Don Juan admitió dócilmente no haber estado del todo convencido de que aquello fuera un disfraz; de inmediato se dio cuenta de lo absurdo de su declaración. Si ser viejo no era un disfraz, era entonces una transformación, y eso resultaba aún más absurdo.

La confusión de don Juan iba en aumento. Le preguntó su opinión sobre el monstruo y el joven le contestó que no tenía ni idea de qué le hablaba, pero reconoció que algo debía haberle sucedido, de otro modo el viejo Belisario no le hubiera dado asilo. Le afirmó fríamente a don Juan que cualquiera que fuese el motivo que lo obligaba a mantenerse escondido era sólo asunto suyo.

El tono y la manera fría de su anfitrión mortificaron a don Juan sin medida. Arriesgándose a provocar su enojo, le recordó que ya se conocían. El joven furioso, declaró no haberlo visto jamás antes de ese día. Se controló rápidamente y expresó su deseo de cumplir la promesa de Belisario.

El joven añadió que él no era sólo el propietario de la casa, sino también el encargado de velar por todas las personas que vivían en ella y de dirigirlas, incluyendo ahora a don Juan, quien, por el solo hecho de estar entre ellos, se había convertido en el pupilo de la casa. Si don Juan no estaba contento con ese arreglo, podía irse.

Antes de decidirse por una cosa o por la otra, don Juan sensatamente optó por preguntar en qué consistía ser pupilo de la casa.

El joven llevó a don Juan a una parte de la mansión, que todavía estaba en construcción, y le dijo que esa parte de la casa simbolizaba su propia vida y sus acciones. Estaba sin terminar. Las obras continuaban, por cierto, pero existía la posibilidad de que nunca se completaran.
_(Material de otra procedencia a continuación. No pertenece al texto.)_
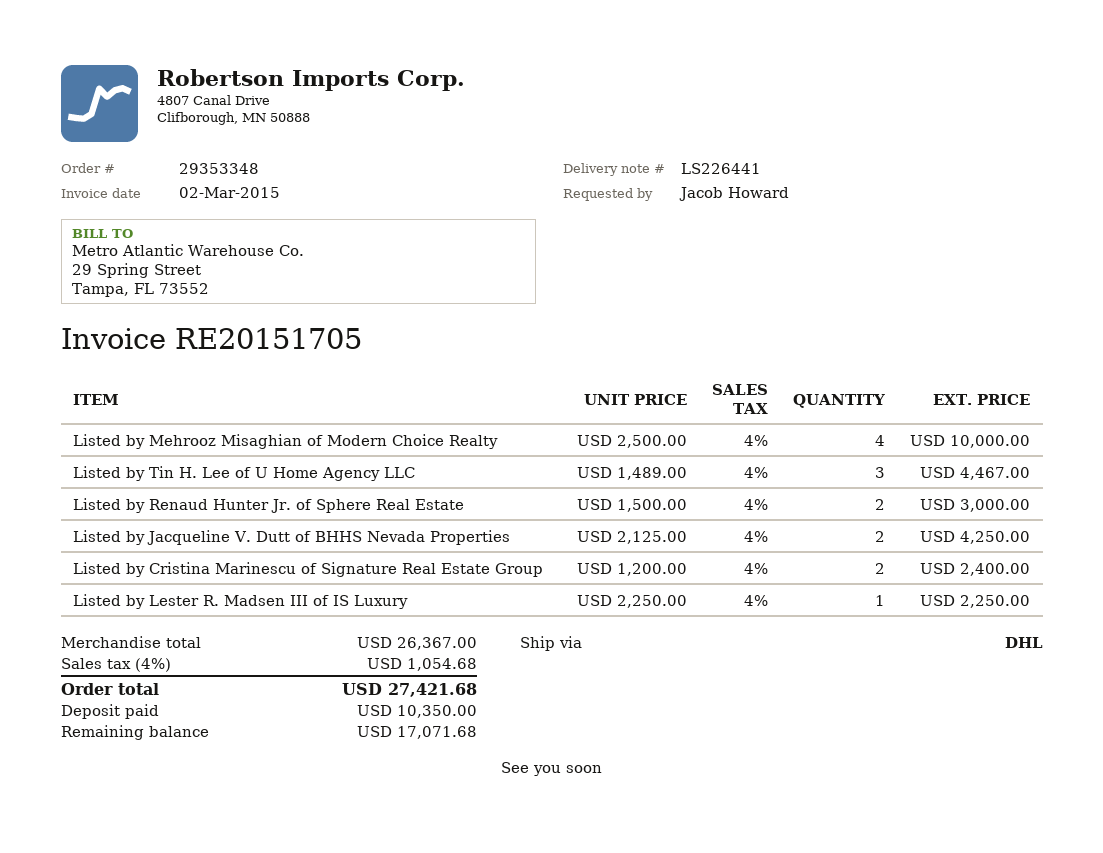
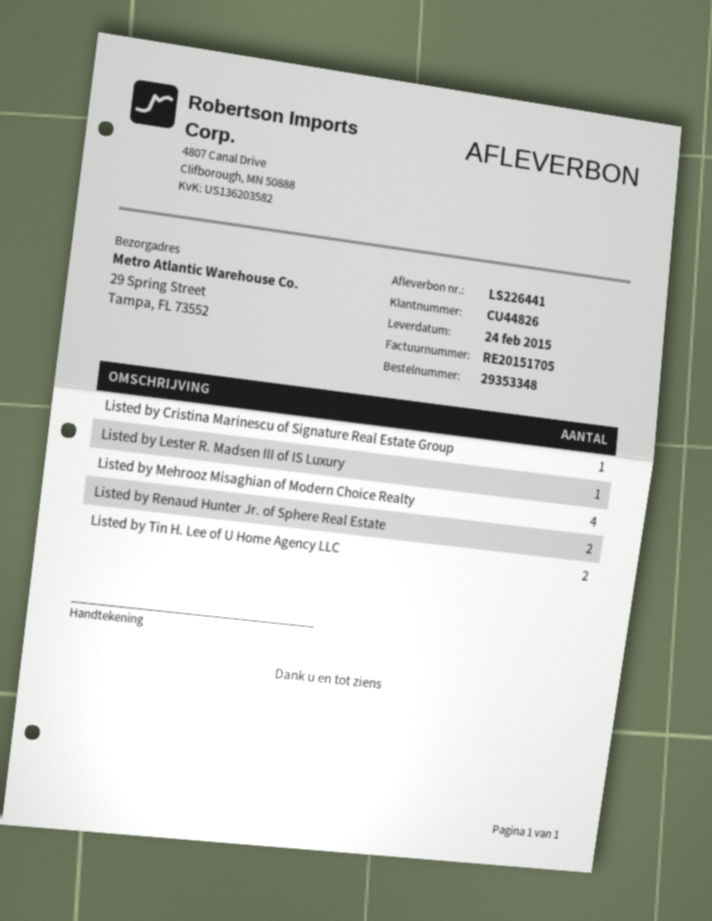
Listed by Tin H. Lee of U Home Agency LLC: 3 -> 2
Listed by Jacqueline V. Dutt of BHHS Nevada Properties: 2 -> none
Listed by Cristina Marinescu of Signature Real Estate Group: 2 -> 1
– Tú eres uno de los elementos de esa construcción incompleta -le dijo a don Juan-. Digamos que eres la viga que sostendrá el techo. Hasta que la pongamos en su sitio y pongamos el tejado encima, no sabremos si será capaz de soportar el peso. El maestro carpintero dice que sí. El maestro carpintero soy yo.

Esa explicación metafórica no tuvo ningún sentido para don Juan, que tan sólo quería saber qué se esperaba de él en cuestiones de trabajo.

El joven trató de explicárselo de otra manera.

– Yo soy el nagual -explicó-. Yo traigo la libertad. Soy el regente de la gente que vive en esta casa. Tú vives en esta casa y, debido a eso, eres parte de ella; yo soy el que rige te guste o no te guste.

Don Juan lo miró boquiabierto, sin poder decir nada.

– Yo soy el nagual Julián -dijo su anfitrión, sonriente-. Sin mi intervención no hay modo de llegar a la libertad.

Don Juan seguía sin comprender. Pero comenzó a dudar de su certeza de estar a salvo en esa casa, en vista de que la mente de ese hombre estaba obviamente extraviada. Tanto le preocupó este inesperado giro de las circunstancias, que ni siquiera le llamó la atención el uso de la palabras "nagual". Sabía que nagual significaba brujo, pero no logró captar todo el sentido de las palabras de su anfitrión. O bien, de algún modo las comprendió a la perfección, aunque su mente consciente no lo hiciera.